_Data under study_.

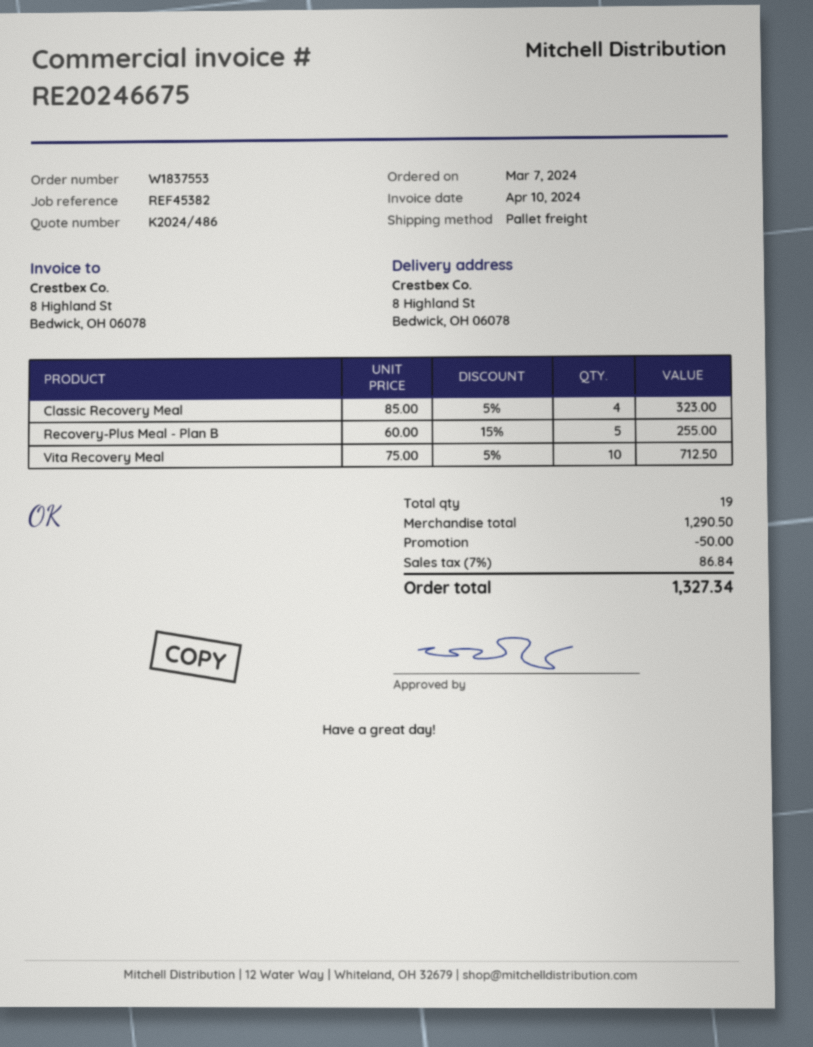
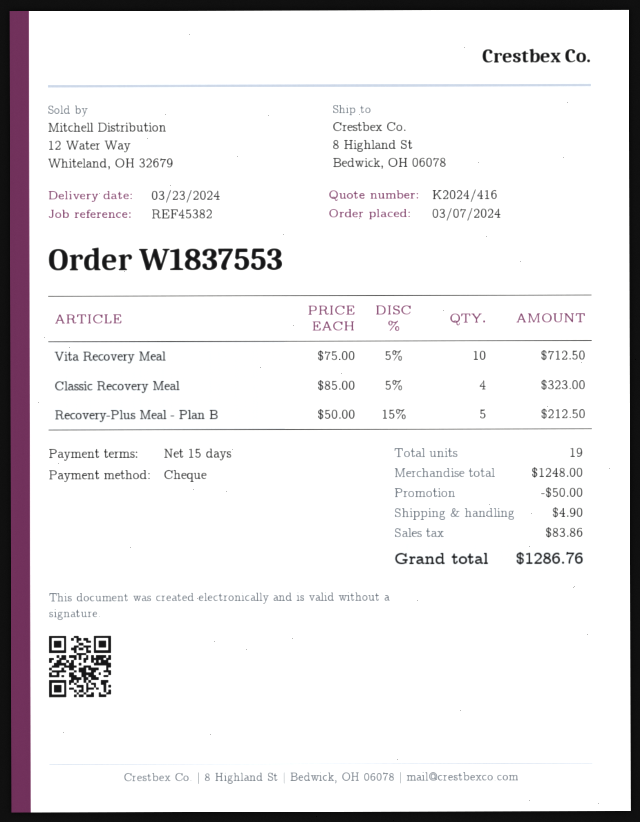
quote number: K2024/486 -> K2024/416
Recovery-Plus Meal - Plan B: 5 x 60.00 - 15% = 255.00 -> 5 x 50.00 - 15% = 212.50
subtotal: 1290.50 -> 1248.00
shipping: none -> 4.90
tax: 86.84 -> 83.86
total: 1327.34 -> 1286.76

_Goal of the exercise_. From the line that contains "Recovery-Plus Meal - Plan" through the end of the records above, print every line exactly and nothing else.

_Answer_.
Recovery-Plus Meal - Plan B: 5 x 60.00 - 15% = 255.00 -> 5 x 50.00 - 15% = 212.50
subtotal: 1290.50 -> 1248.00
shipping: none -> 4.90
tax: 86.84 -> 83.86
total: 1327.34 -> 1286.76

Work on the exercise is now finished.